Content starts
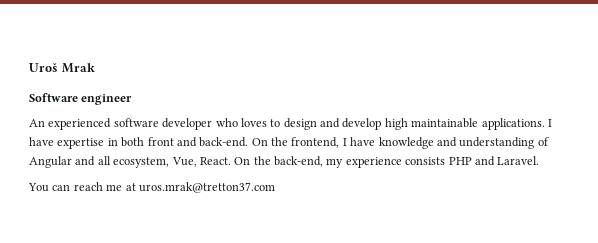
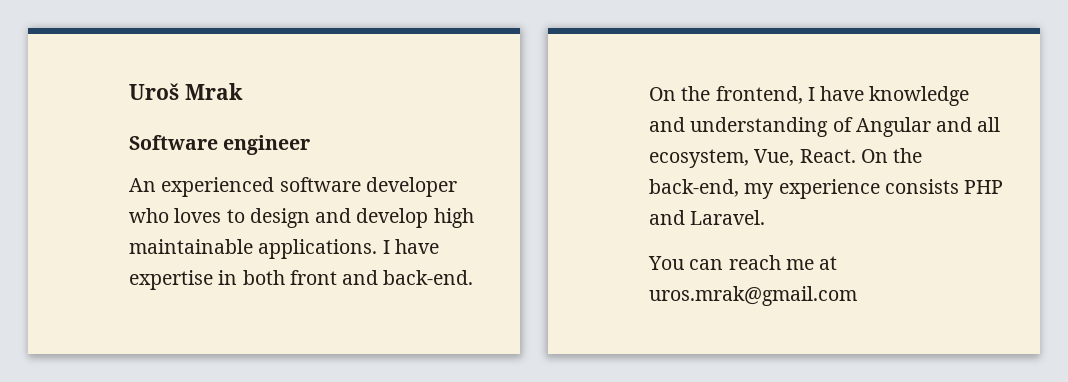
- You can reach me at uros.mrak@tretton37.com
+ You can reach me at uros.mrak@gmail.com

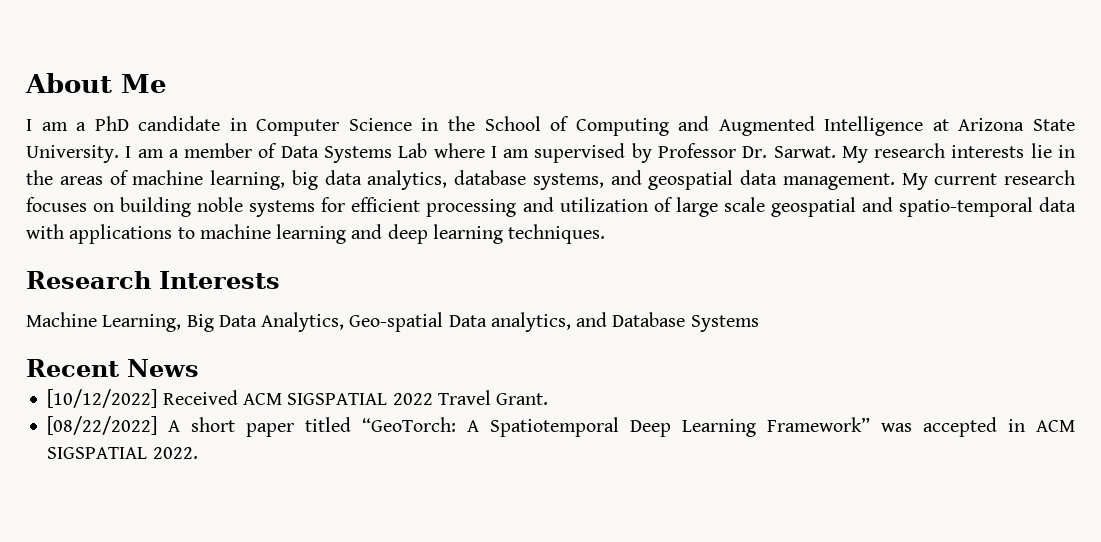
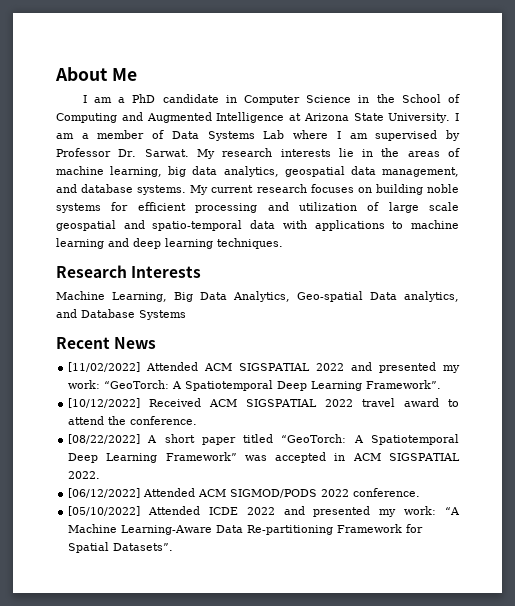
- My research interests lie in the areas of machine learning, big data analytics, database systems, and geospatial data management.
+ My research interests lie in the areas of machine learning, big data analytics, geospatial data management, and database systems.
+ [11/02/2022] Attended ACM SIGSPATIAL 2022 and presented my work: “GeoTorch: A Spatiotemporal Deep Learning Framework”.
- [10/12/2022] Received ACM SIGSPATIAL 2022 Travel Grant.
+ [10/12/2022] Received ACM SIGSPATIAL 2022 travel award to attend the conference.
+ [06/12/2022] Attended ACM SIGMOD/PODS 2022 conference.
+ [05/10/2022] Attended ICDE 2022 and presented my work: “A Machine Learning-Aware Data Re-partitioning Framework for Spatial Datasets”.

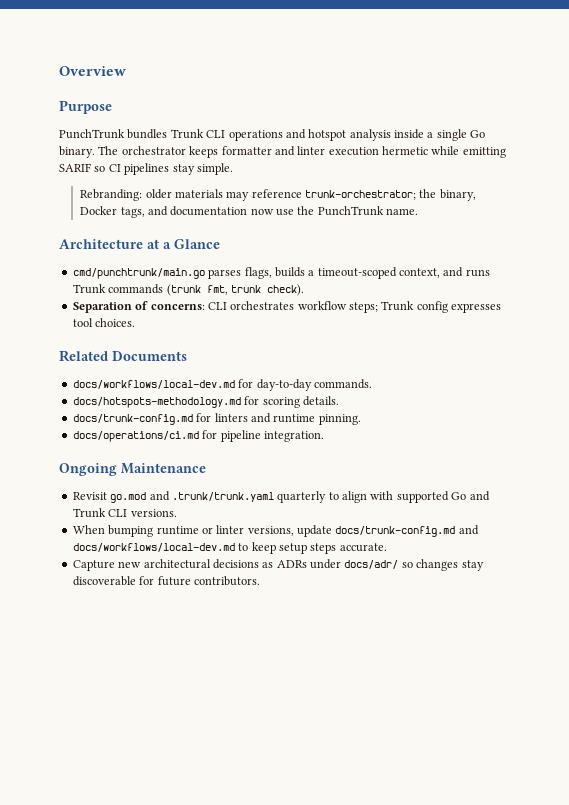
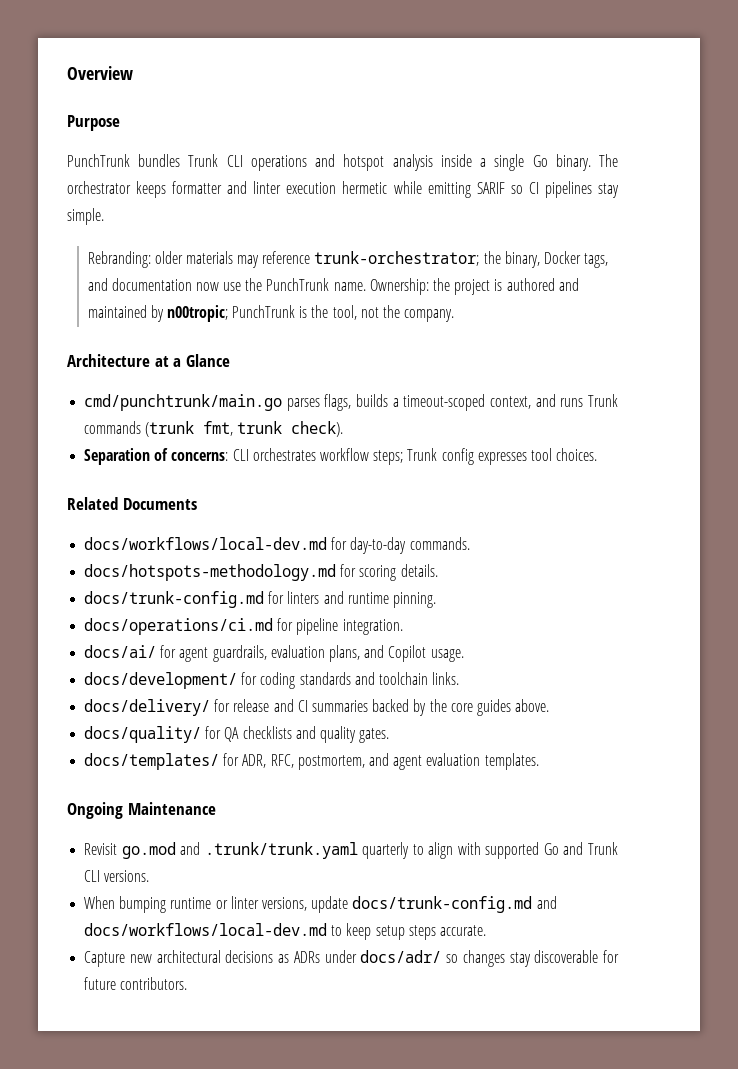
+ Ownership: the project is authored and maintained by n00tropic; PunchTrunk is the tool, not the company.
+ docs/ai/ for agent guardrails, evaluation plans, and Copilot usage.
+ docs/development/ for coding standards and toolchain links.
+ docs/delivery/ for release and CI summaries backed by the core guides above.
+ docs/quality/ for QA checklists and quality gates.
+ docs/templates/ for ADR, RFC, postmortem, and agent evaluation templates.

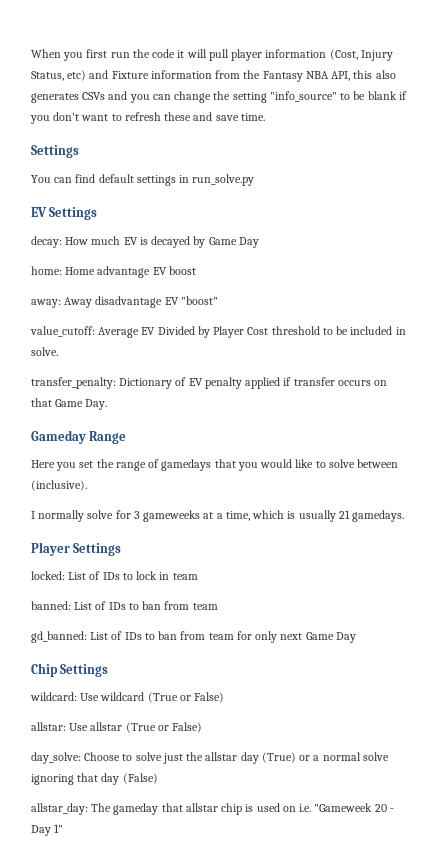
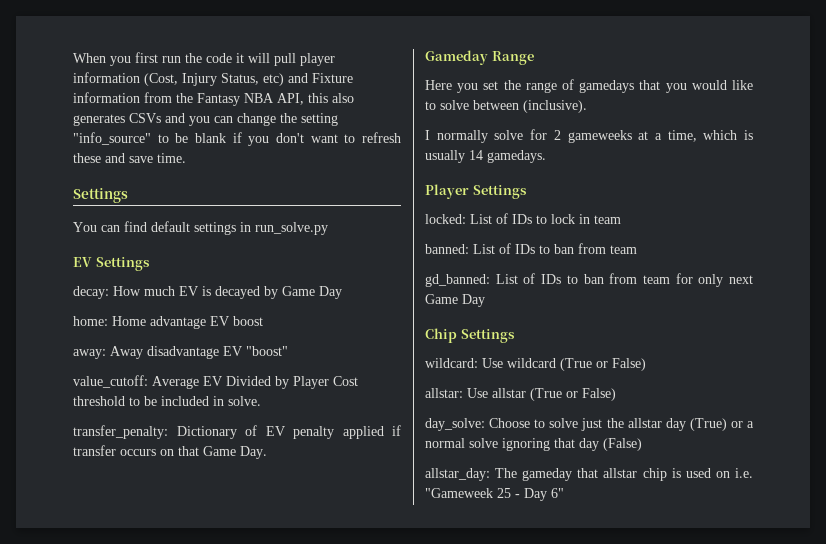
- I normally solve for 3 gameweeks at a time, which is usually 21 gamedays.
+ I normally solve for 2 gameweeks at a time, which is usually 14 gamedays.
- allstar_day: The gameday that allstar chip is used on i.e. "Gameweek 20 - Day 1"
+ allstar_day: The gameday that allstar chip is used on i.e. "Gameweek 25 - Day 6"

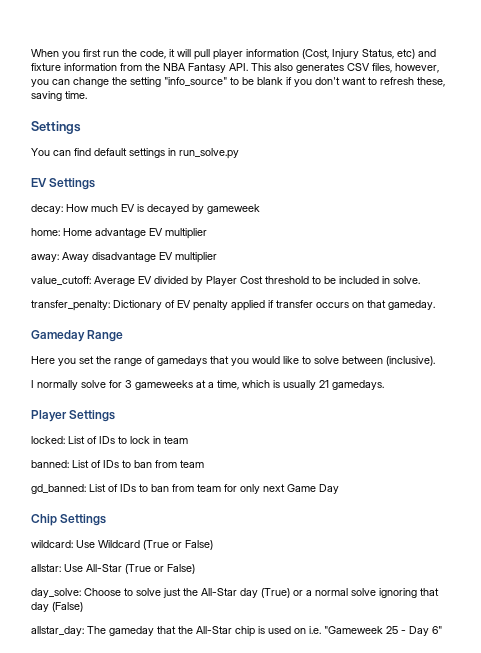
- When you first run the code it will pull player information (Cost, Injury Status, etc) and Fixture information from the Fantasy NBA API, this also generates CSVs and you can change the setting "info_source" to be blank if you don't want to refresh these and save time.
+ When you first run the code, it will pull player information (Cost, Injury Status, etc) and fixture information from the NBA Fantasy API. This also generates CSV files, however, you can change the setting "info_source" to be blank if you don't want to refresh these, saving time.
- decay: How much EV is decayed by Game Day
+ decay: How much EV is decayed by gameweek
- home: Home advantage EV boost
+ home: Home advantage EV multiplier
- away: Away disadvantage EV "boost"
+ away: Away disadvantage EV multiplier
- value_cutoff: Average EV Divided by Player Cost threshold to be included in solve.
+ value_cutoff: Average EV divided by Player Cost threshold to be included in solve.
- transfer_penalty: Dictionary of EV penalty applied if transfer occurs on that Game Day.
+ transfer_penalty: Dictionary of EV penalty applied if transfer occurs on that gameday.
- I normally solve for 2 gameweeks at a time, which is usually 14 gamedays.
+ I normally solve for 3 gameweeks at a time, which is usually 21 gamedays.
- wildcard: Use wildcard (True or False)
+ wildcard: Use Wildcard (True or False)
- allstar: Use allstar (True or False)
+ allstar: Use All-Star (True or False)
- day_solve: Choose to solve just the allstar day (True) or a normal solve ignoring that day (False)
+ day_solve: Choose to solve just the All-Star day (True) or a normal solve ignoring that day (False)
- allstar_day: The gameday that allstar chip is used on i.e. "Gameweek 25 - Day 6"
+ allstar_day: The gameday that the All-Star chip is used on i.e. "Gameweek 25 - Day 6"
Content ends
### Work item
What do the lines above say from the one containing "- wildcard: Use wildcard (True or False)" down to the one containing "- day_solve: Choose"? Return them exactly, both end lines included, and only them.

### Written reply
- wildcard: Use wildcard (True or False)
+ wildcard: Use Wildcard (True or False)
- allstar: Use allstar (True or False)
+ allstar: Use All-Star (True or False)
- day_solve: Choose to solve just the allstar day (True) or a normal solve ignoring that day (False)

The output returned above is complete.